Member of the Chamber of Deputies
- In office 15 May 1941 – 15 May 1949
- Constituency: 23rd Departamental Grouping
- In office 15 May 1933 – 15 May 1941
- Constituency: 22nd Departamental Grouping

Personal details
- Born: 4 May 1901 Achao, Chile
- Died: 26 November 1978 (aged 77) Valdivia, Chile
- Party: Radical Party (1930–1940) Socialist Party (1940–1978)
- Spouse(s): Elena Wevar Ángela Hofer
- Children: 5
- Alma mater: University of Chile
- Profession: Lawyer, farmer

= Pelegrín Meza =

Chilean politician (1901–1978)

Pelegrín Aníbal Meza Loyola (4 May 1901 – 26 November 1978) was a Chilean lawyer, farmer, and politician. Initially affiliated with the Radical Party, he later joined the Socialist Party.

He served multiple terms as a member of the Chamber of Deputies and was President of the Chamber in 1941.

== Biography ==
Meza Loyola was born in Achao, Chile, on 4 May 1901, the son of Pelegrín Meza Loyola and Celia Rosa Loyola Burgos. He completed his secondary education at the Osorno High School and the Internado Nacional Barros Arana. He studied law at the University of Chile, qualifying as a lawyer on 28 August 1925. His graduation thesis was titled Las sociedades de hecho.

He practiced law in Osorno and Santiago, representing major commercial firms. Parallel to his legal career, he worked as a farmer, specializing in livestock production. He managed the Putrihu estate in Riachuelo, Río Negro, and held land rights in the Andes range in the Chanquicó area. He also served as manager of Martínez Casas Ltda., vice president of the Osorno Agricultural and Livestock Society (1929–1931), vice president of the Agricultural Export Board, and adviser to the Agricultural Credit Fund. He was a co-owner of Radio Yungay CB-101 and a member of the Osorno Club and the Club de la Unión.

== Political career ==
Meza Loyola joined the Radical Party in the early 1930s. In 1933 he was elected to the Chamber of Deputies representing Valdivia, La Unión, and Osorno for the 1933–1937 legislative term. He was re-elected in 1937, serving until 1941, and participated in the Standing Committee on Agriculture and Colonization.

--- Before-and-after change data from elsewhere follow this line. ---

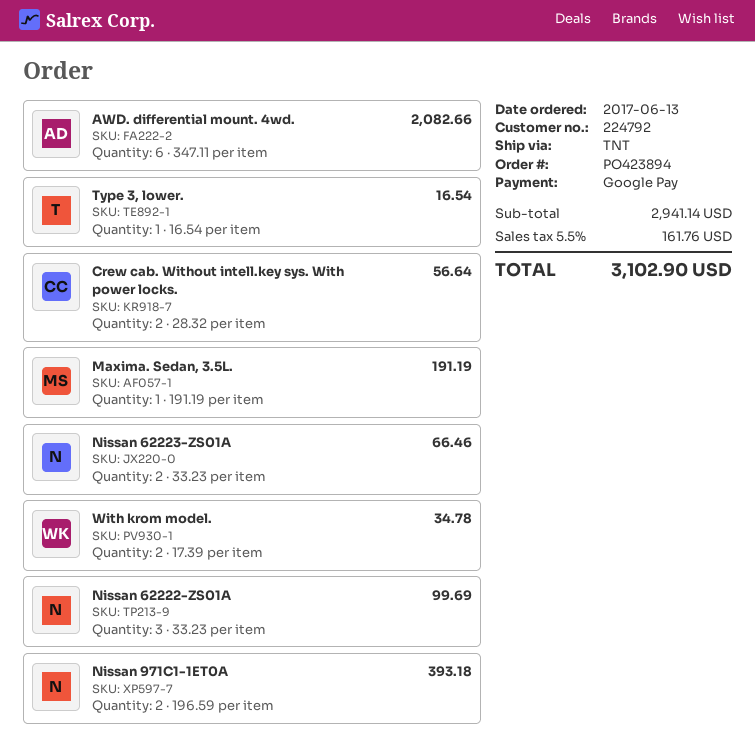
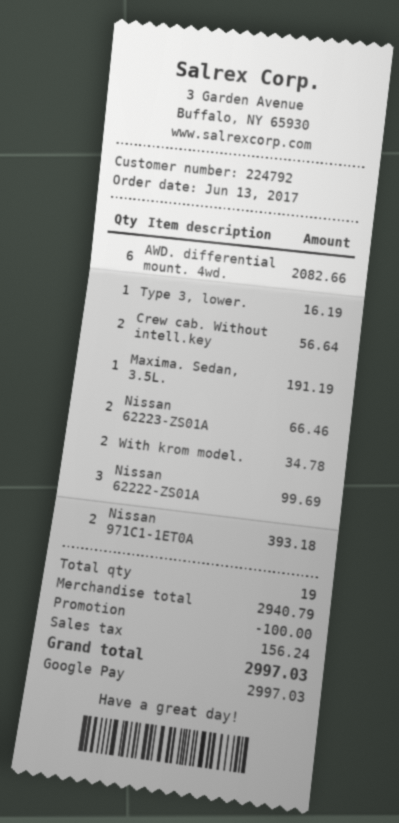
Type 3, lower.: 1 for 16.54 -> 1 for 16.19
subtotal: 2941.14 -> 2940.79
discount: none -> 100.00
tax: 161.76 -> 156.24
total: 3102.90 -> 2997.03

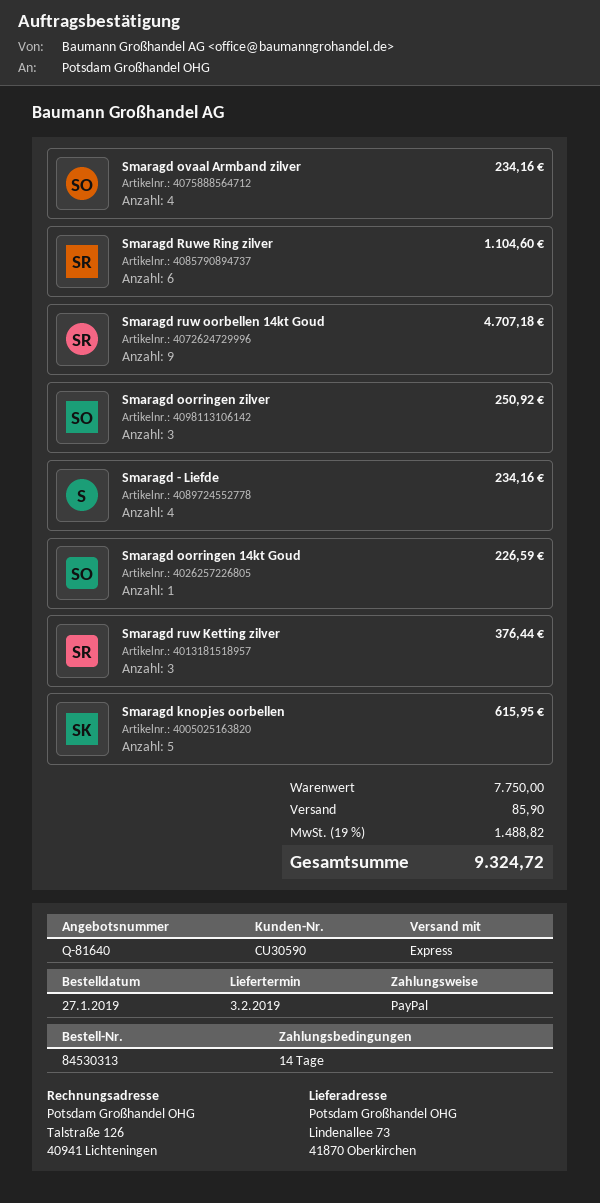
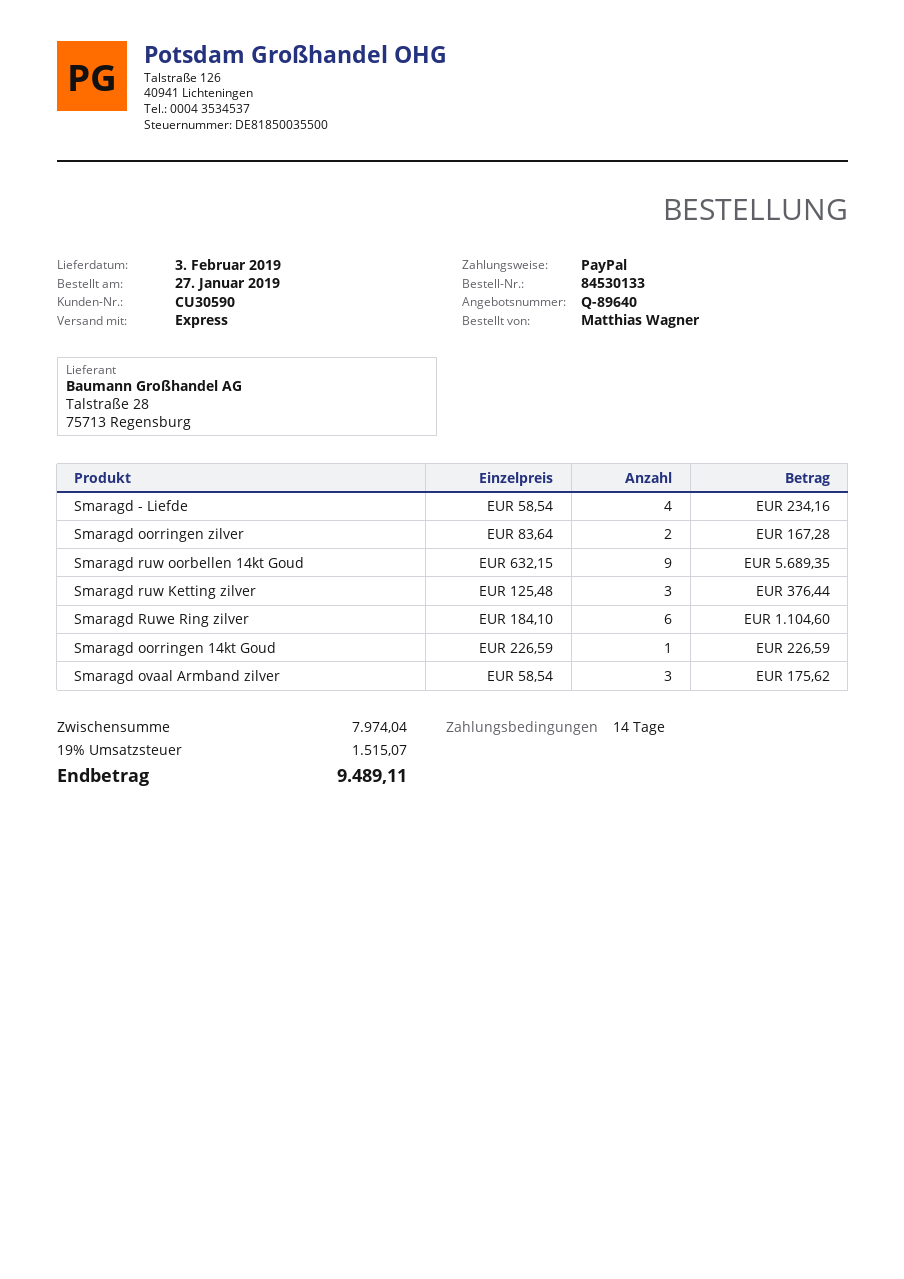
quote number: Q-81640 -> Q-89640
order number: 84530313 -> 84530133
Smaragd ovaal Armband zilver: 4 for 234.16 -> 3 for 175.62
Smaragd ruw oorbellen 14kt Goud: 9 for 4707.18 -> 9 for 5689.35
Smaragd oorringen zilver: 3 for 250.92 -> 2 for 167.28
Smaragd knopjes oorbellen: 5 for 615.95 -> none
subtotal: 7750.00 -> 7974.04
shipping: 85.90 -> none
tax: 19% = 1488.82 -> 19% = 1515.07
total: 9324.72 -> 9489.11

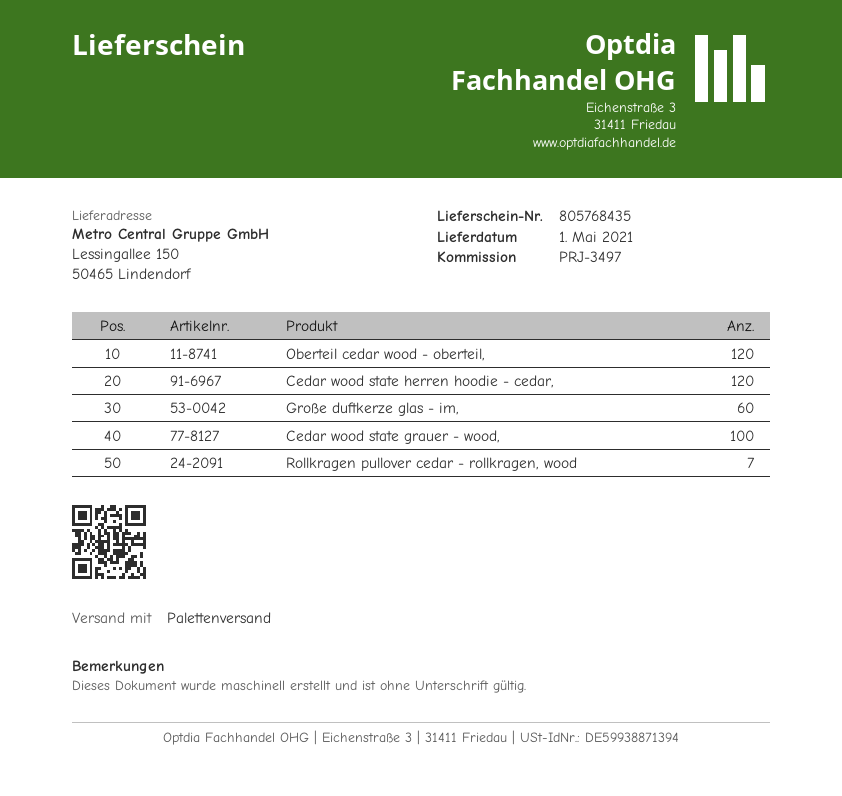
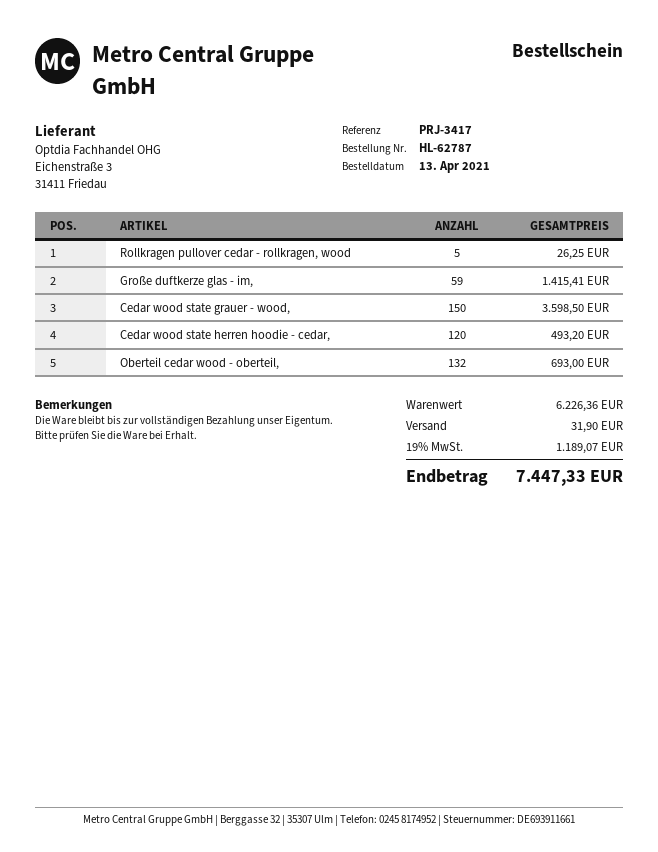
reference: PRJ-3497 -> PRJ-3417
Oberteil cedar wood - oberteil,: 120 -> 132
Große duftkerze glas - im,: 60 -> 59
Cedar wood state grauer - wood,: 100 -> 150
Rollkragen pullover cedar - rollkragen, wood: 7 -> 5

In 1940 he joined the Socialist Party of Chile. The following year he was elected deputy for Valdivia, La Unión, and Río Bueno for the 1941–1945 term. During this period he served on the Standing Committee on Constitution, Legislation and Justice. Between May and December 1941, he served as President of the Chamber of Deputies of Chile.

== Personal life ==
He married Elena Wevar Cañas in Osorno in 1929, with whom he had three children: Rodrigo, Fernán, and Gustavo Adolfo. In 1967 he married Ángela Inés Raquel Hofer Kackschies, with whom he had two additional children.

== Death ==
Meza Loyola died in Valdivia on 26 November 1978.